The advantages of Z. mobilis over S. cerevisiae with respect to producing bioethanol:
- higher sugar uptake and ethanol yield (up to 2.5 times higher),
- lower biomass production,
- higher ethanol tolerance up to 16% (v/v),
- does not require controlled addition of oxygen during the fermentation,

However, in spite of these attractive advantages, several factors prevent the commercial usage of Z. mobilis in cellulosic ethanol production. The foremost hurdle is that its substrate range is limited to glucose, fructose and sucrose. Wild-type Z. mobilis cannot ferment C5 sugars like xylose and arabinose which are important components of lignocellulosic hydrolysates. Unlike E. coli and yeast, Z. mobilis cannot tolerate toxic inhibitors present in lignocellulosic hydrolysates such as acetic acid and various phenolic compounds. Concentration of acetic acid in lignocellulosic hydrolysates can be as high as 1.5% (w/v), which is well above the tolerance threshold of Z. mobilis.

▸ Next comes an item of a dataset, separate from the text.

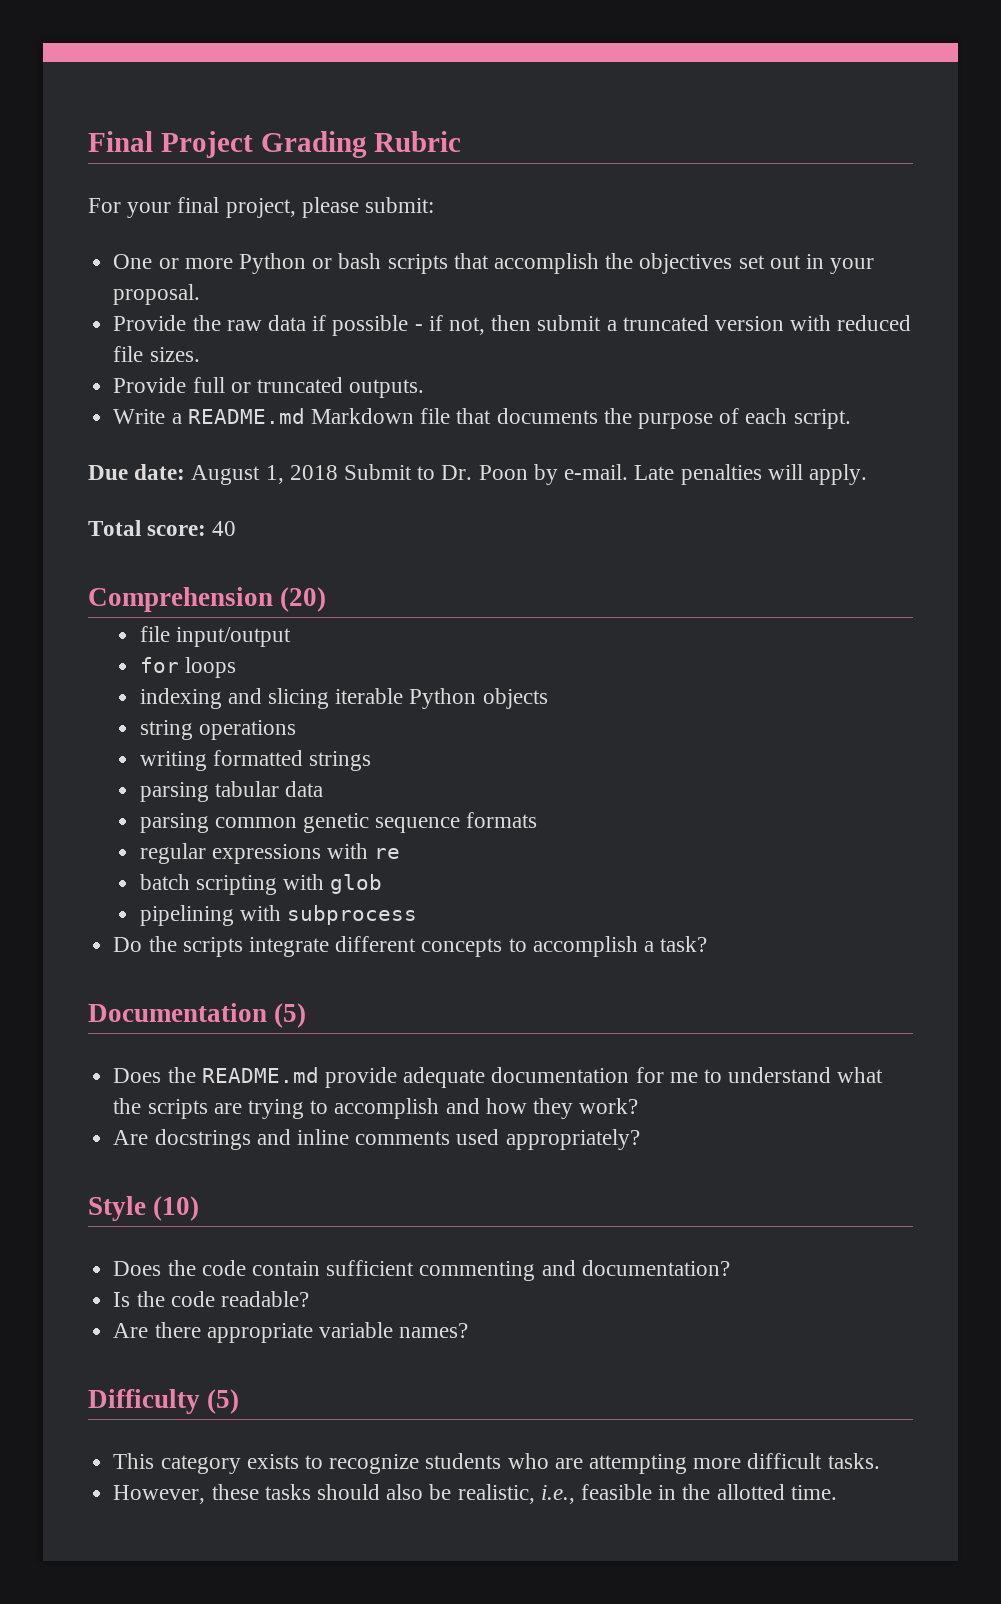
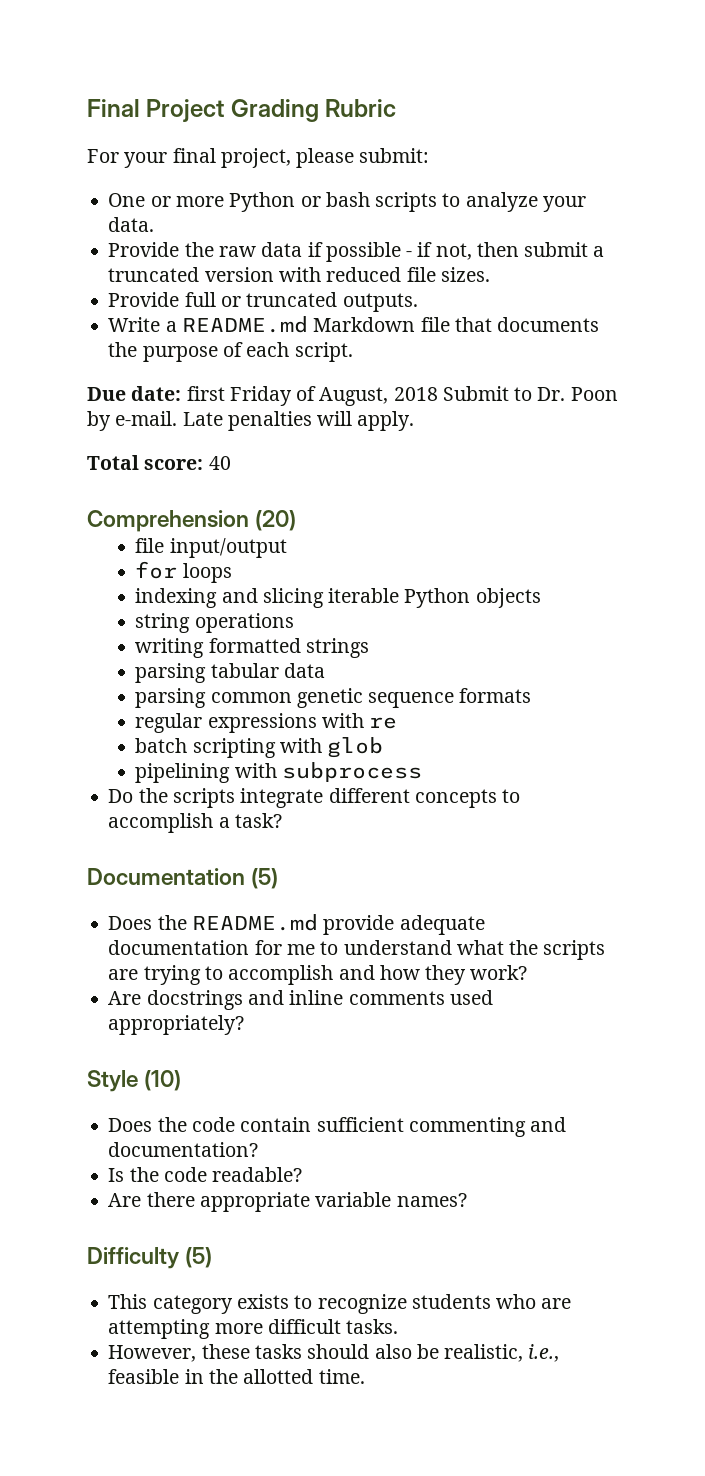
[453,253,875,274] [113,284,201,305] that accomplish the objectives set out in your proposal. -> [442,192,586,212] [108,217,155,232] to analyze your data.
[191,465,284,485] August 1, -> [186,386,389,406] first Friday of August,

Several attempts have been made to engineer Z. mobilis to overcome its inherent deficiencies. National Renewable Energy Laboratory (NREL), in the United States has made significant contributions in expanding its substrate range to include C5 sugars like xylose and arabinose. Acetic acid resistant strains of Z. mobilis have been developed by rational metabolic engineering efforts, mutagenesis techniques or adaptive mutation. However, when these engineered strains metabolize mixed sugars in presence of inhibitors, the yield and productivity are much lower, thus preventing their industrial application.

An extensive adaptation process was used to improve xylose fermentation in Z. mobilis. By adapting a strain in a high concentration of xylose, significant alterations of metabolism occurred. One noticeable change was reduced levels of xylitol, a byproduct of xylose fermentation which can inhibit the strain’s xylose metabolism. One of the reasons for lower xylitol production was mutation in a putative gene encoding for an aldo-keto reductase that catalyzes the reduction of xylose to xylitol.

Z. mobiliss plasma membrane contains hopanoids, pentacyclic compounds similar to eukaryotic sterols. This allows it to have an extraordinary tolerance to ethanol in its environment, around 13%.

Z. mobilis is traditionally used to make pulque.

==Genome==

The genome of Z. mobilis strain ZM4 has been sequenced and contains 2,056,416 bp encoding 1,998 protein coding genes. This revealed that Z. mobilis can only metabolise glucose via the Entner–Doudoroff pathway and is not capable of using the Embden–Meyerhof–Parnas pathway.